• To do:
Leaving nothing out, set down all the data exactly.

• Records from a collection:

+-------+

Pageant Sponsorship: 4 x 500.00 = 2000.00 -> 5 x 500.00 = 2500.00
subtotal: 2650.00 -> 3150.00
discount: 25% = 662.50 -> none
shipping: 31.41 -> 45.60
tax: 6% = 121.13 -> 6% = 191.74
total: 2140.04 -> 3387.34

+-------+

• Solution for this task:
Pageant Sponsorship: 4 x 500.00 = 2000.00 -> 5 x 500.00 = 2500.00
subtotal: 2650.00 -> 3150.00
discount: 25% = 662.50 -> none
shipping: 31.41 -> 45.60
tax: 6% = 121.13 -> 6% = 191.74
total: 2140.04 -> 3387.34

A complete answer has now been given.